Male crickets sing to attract females by scraping the blade-like edge of one forewing over a file of teeth on the other forewing. The `clockwork cricket' sound production model suggests that the catch- and-release of the scraper along the toothed file, producing a clock's familiar ticking sound,provides impulses that maintain the vibration of the sound-producing wing regions. Since katydids are closely related to crickets, they might also use the `clockwork cricket' mechanism – but nobody had tested this, until Fernando Montealegre and Andrew Mason came along(p. 1219).
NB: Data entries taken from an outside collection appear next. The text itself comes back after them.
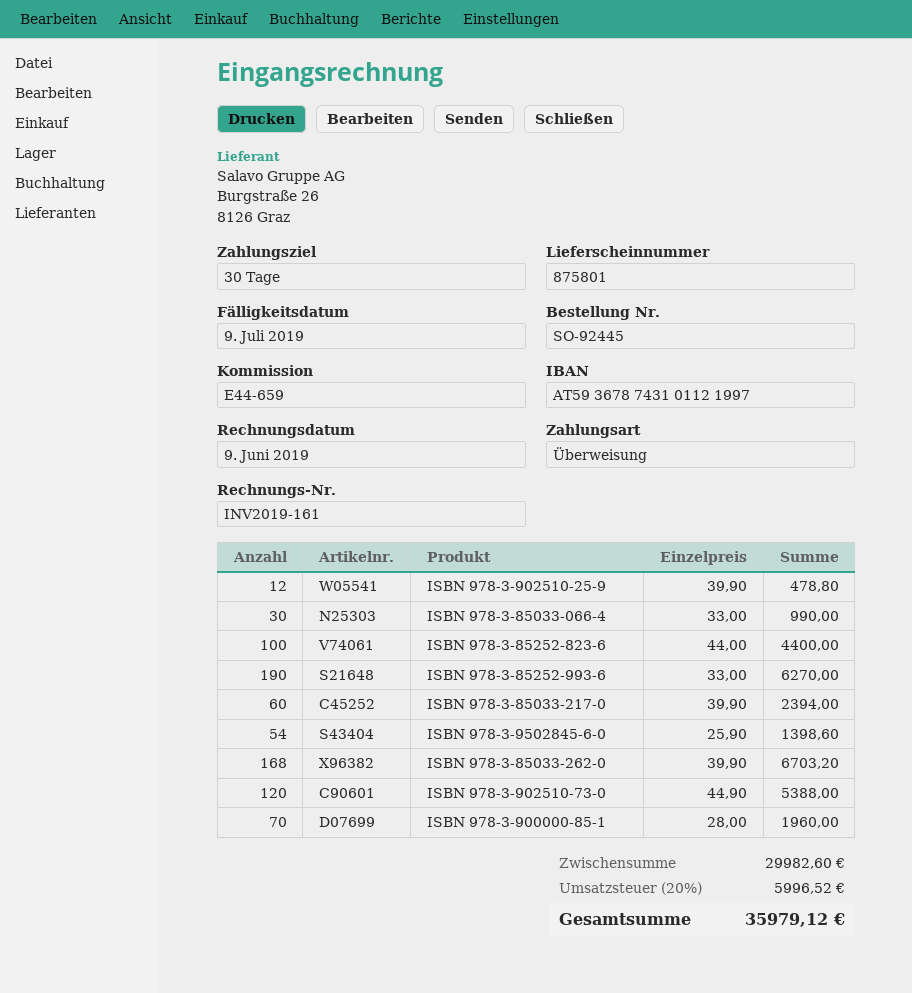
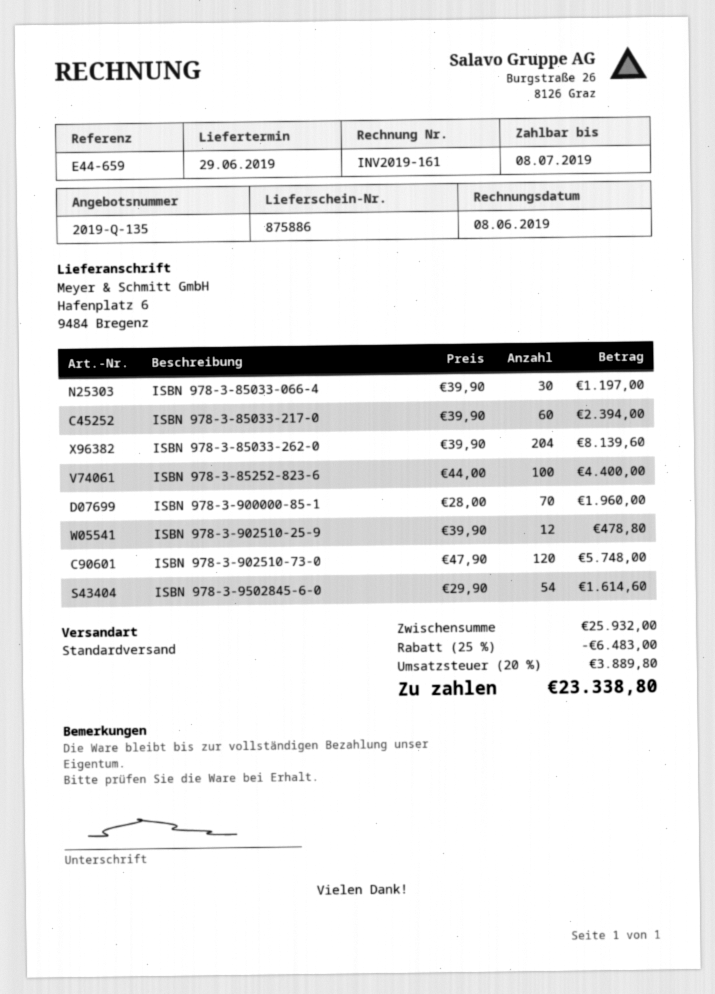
delivery note number: 875801 -> 875886
invoice date: 2019-06-09 -> 2019-06-08
due date: 2019-07-09 -> 2019-07-08
ISBN 978-3-85033-066-4: 30 x 33.00 = 990.00 -> 30 x 39.90 = 1197.00
ISBN 978-3-85252-993-6: 190 x 33.00 = 6270.00 -> none
ISBN 978-3-9502845-6-0: 54 x 25.90 = 1398.60 -> 54 x 29.90 = 1614.60
ISBN 978-3-85033-262-0: 168 x 39.90 = 6703.20 -> 204 x 39.90 = 8139.60
ISBN 978-3-902510-73-0: 120 x 44.90 = 5388.00 -> 120 x 47.90 = 5748.00
subtotal: 29982.60 -> 25932.00
discount: none -> 25% = 6483.00
tax: 20% = 5996.52 -> 20% = 3889.80
total: 35979.12 -> 23338.80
To find out exactly how spiny devils (Panacanthus pallicornis)produce their serenades, Montealegre and Mason used high-speed video to track the movement of the katydids' scrapers over their toothed files. They saw that male spiny devils use the entire file surface, unlike some crickets and katydids. Sticking reflective tape onto the insects' wings, they accurately traced the scrapers' movements as the katydids sang, using a photodiode to catch light reflecting off the tape. They found that, like in crickets, every sound wave corresponds with a tooth impact. In the `clockwork cricket', the file-bearing wing has to vibrate at high amplitude in order to release the scraper from each tooth. But when Montealegre and Mason recorded katydid wing vibrations with a laser vibrometer, they found that the function of katydids'file-bearing wings is damping rather than vibrating at high amplitude;katydids don't use the `clockwork cricket' mechanism.
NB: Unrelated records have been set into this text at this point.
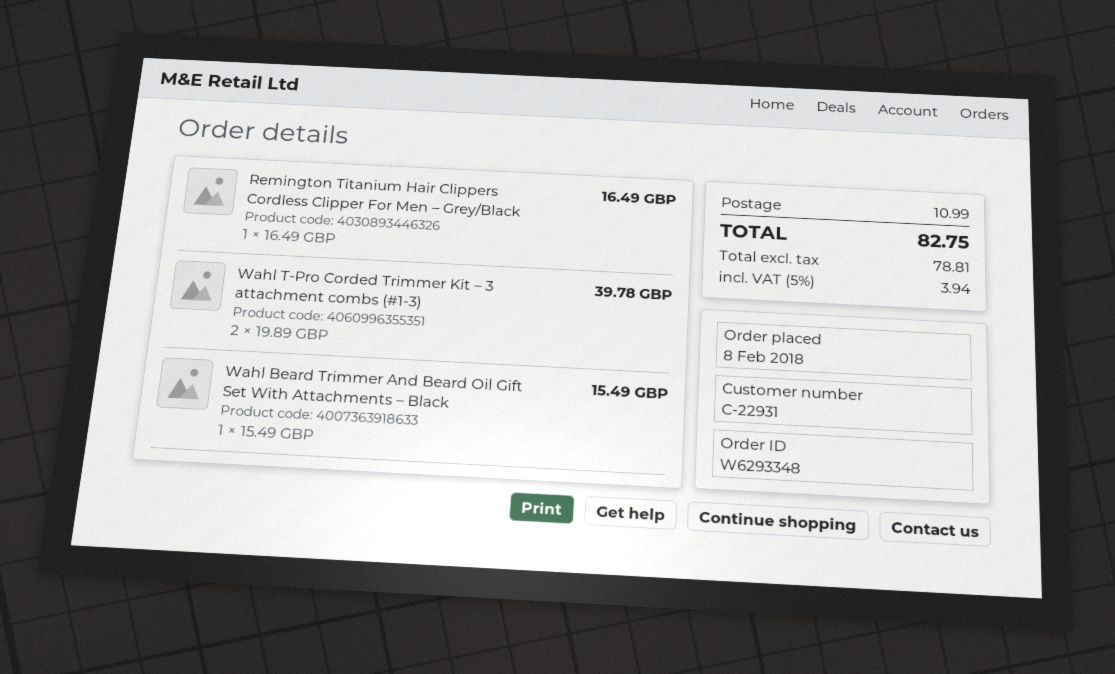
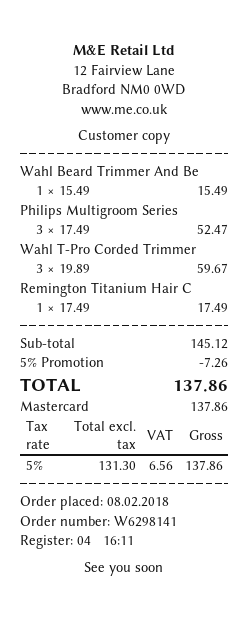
order number: W6293348 -> W6298141
Remington Titanium Hair Clippers Cordless Clipper For Men – Grey/Black: 1 x 16.49 = 16.49 -> 1 x 17.49 = 17.49
Wahl T-Pro Corded Trimmer Kit – 3 attachment combs (#1-3): 2 x 19.89 = 39.78 -> 3 x 19.89 = 59.67
Philips Multigroom Series: none -> 3 x 17.49 = 52.47
discount: none -> 5% = 7.26
shipping: 10.99 -> none
net: 78.81 -> 131.30
tax: 5% = 3.94 -> 5% = 6.56
total: 82.75 -> 137.86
So how do katydids sing? Examining their tooth files with an electron microscope, Montealegre and Mason noticed that inter-tooth spacing increases along the file. This means that katydids must increase their scraper's velocity as it traverses the file to maintain the same tooth contact rate,which is necessary to produce a pure tone. It seems katydids serenade their ladies by sweeping their wings at a range of speeds.